Why you should visit Bali. Once in a lifetime.
I had been curious about Bali for many years, it was the faraway place I had pinned to my bucket list repeatedly. My heart warmed to every ideal that Bali proposed: exotic climates, tropical fruit, spirituality and wellbeing at the heart of the island.
I remember proclaiming my love for Bali to my husband in less than 24 hours of arrival, I had stepped into a picture-perfect postcard – it was serene, green and just so transparent.
Ubud – Was a hub of happiness, like Elizabeth in Eat Pray Love had discovered before me, it was healing. There was no escaping the hustle and bustle of central Ubud and its broken pavements, but a few steps away, you are a stone’s throw from beautiful rural countryside. Mile upon mile of never ending rice fields, hidden guest houses and yoga studios. Bliss.
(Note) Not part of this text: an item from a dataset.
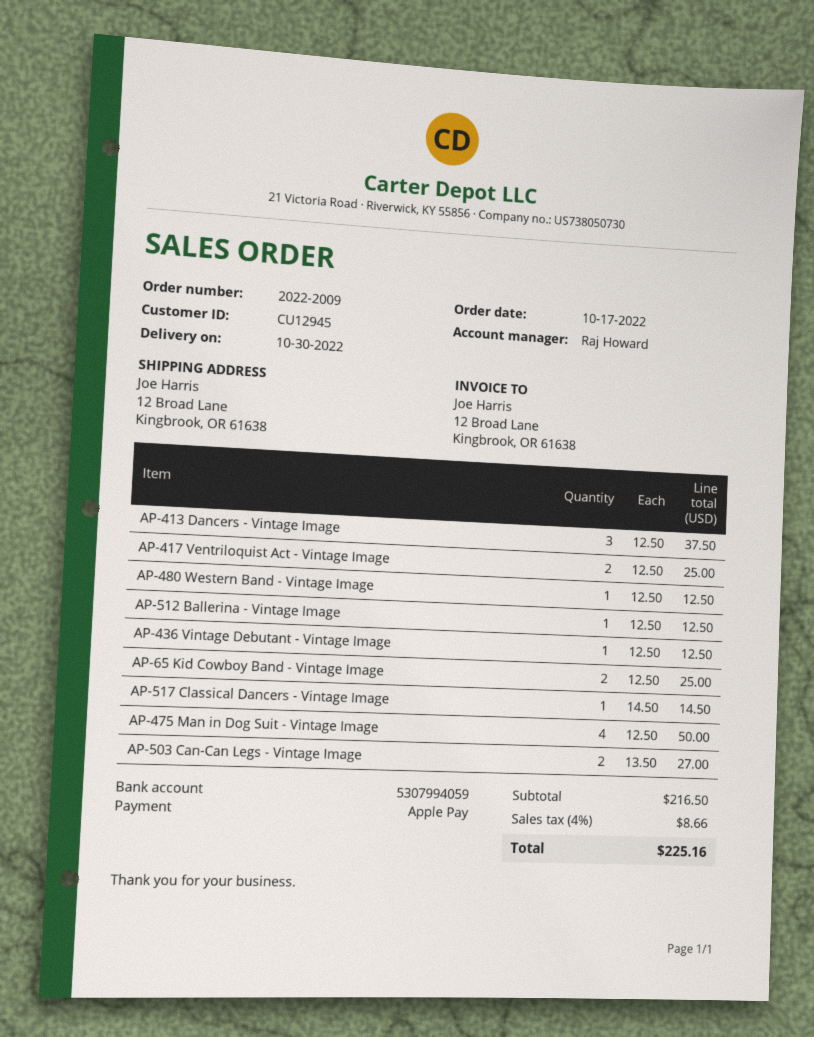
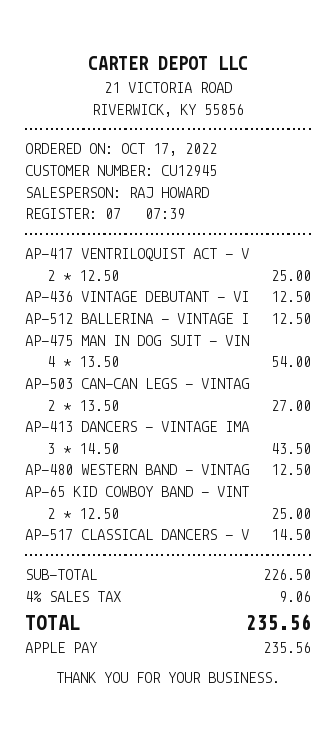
AP-413 Dancers - Vintage Image: 3 x 12.50 = 37.50 -> 3 x 14.50 = 43.50
AP-475 Man in Dog Suit - Vintage Image: 4 x 12.50 = 50.00 -> 4 x 13.50 = 54.00
subtotal: 216.50 -> 226.50
tax: 4% = 8.66 -> 4% = 9.06
total: 225.16 -> 235.56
Then there’s the ~infinity~ pool scenario. I mean don’t get me wrong an infinity pool isn’t going to be the make or break of the trip. But, if there is one place to swim in an infinity pool in your lifetime, then it sure is certain Ubud. Taking infinity pools to the next level, immersed within the rain forest.
|Beji Ubud Resort|
For the adventurer, Bali is full of its own landmarks and quirks. Hiring a scooter costs less than £5 a day and the roads lead far and wide. I remember passing hundreds of little shops, cafes and places I could happily have spent months exploring.
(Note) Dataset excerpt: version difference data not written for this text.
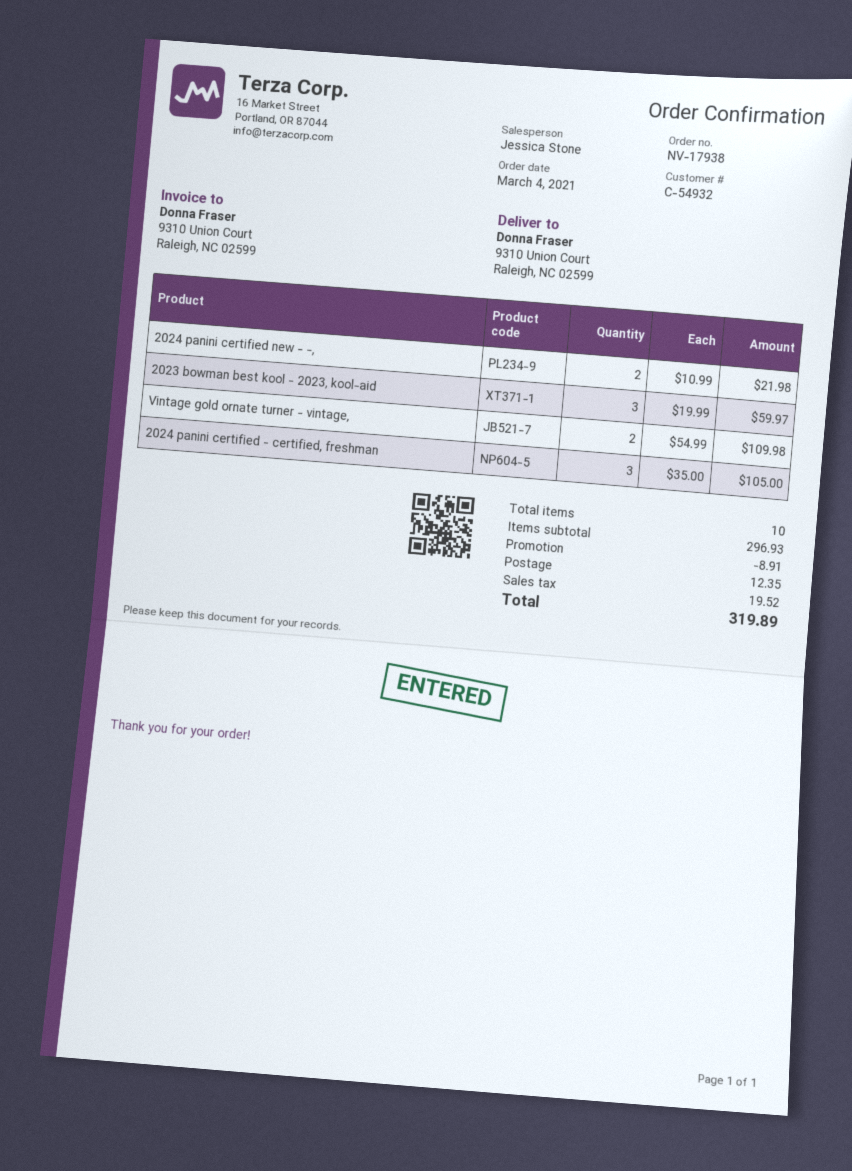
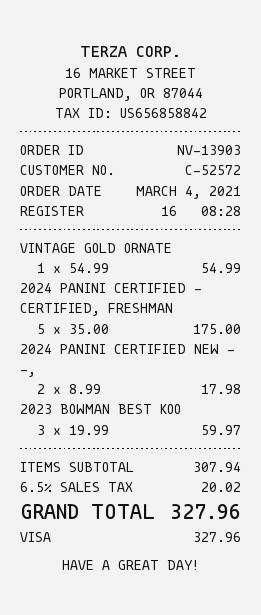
order number: NV-17938 -> NV-13903
customer number: C-54932 -> C-52572
2024 panini certified new - -,: 2 x 10.99 = 21.98 -> 2 x 8.99 = 17.98
Vintage gold ornate turner - vintage,: 2 x 54.99 = 109.98 -> 1 x 54.99 = 54.99
2024 panini certified - certified, freshman: 3 x 35.00 = 105.00 -> 5 x 35.00 = 175.00
subtotal: 296.93 -> 307.94
discount: 8.91 -> none
shipping: 12.35 -> none
tax: 19.52 -> 20.02
total: 319.89 -> 327.96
Then there is of course the food. I knew Bali would be full of the tropics that always excite me: dragon fruit, pineapple, mango, papaya and of course fresh coconut!
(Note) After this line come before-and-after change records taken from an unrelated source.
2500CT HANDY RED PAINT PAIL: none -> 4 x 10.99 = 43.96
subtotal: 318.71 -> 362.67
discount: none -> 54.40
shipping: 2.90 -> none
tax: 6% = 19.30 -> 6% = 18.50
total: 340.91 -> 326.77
|Lazy Cats Cafe, Central Ubud|
But, I had no idea about the foodie scene which was so diverse and electric. I mean, where else can you find traditional Balinese alongside funky Japanese inspired sushi? Bali reminded me in many ways of Thailand, but the food scene had been given a lick of paint almost. Everything was fresh and had inspiration from all over the world. No word of a lie, I was in food heaven most days.
|Sol Bowl @ Seeds of Life, Ubud|
There’s the raw and organic side. I had researched a lot about the health scene in Bali – as it always got recommended as a whole food kind of place. My lust for a healthier lifestyle never dwells, and what I found in both Ubud and Seminyak was just delicious. Pure, organic and wholesome. The encouraging part of this was that the cafes were booming with people – locals, gap year students and tourists descended on the cool spots to grab lunch and read a book. So, so underrated back home.
The final piece of the Bali dream for me was the spirituality. I cannot even begin to describe how I felt when I reached Pura Ulun Danu Bratan – all the feels. Something passed over me, and out of all of my landmark travels, this was the one that meant the most to me.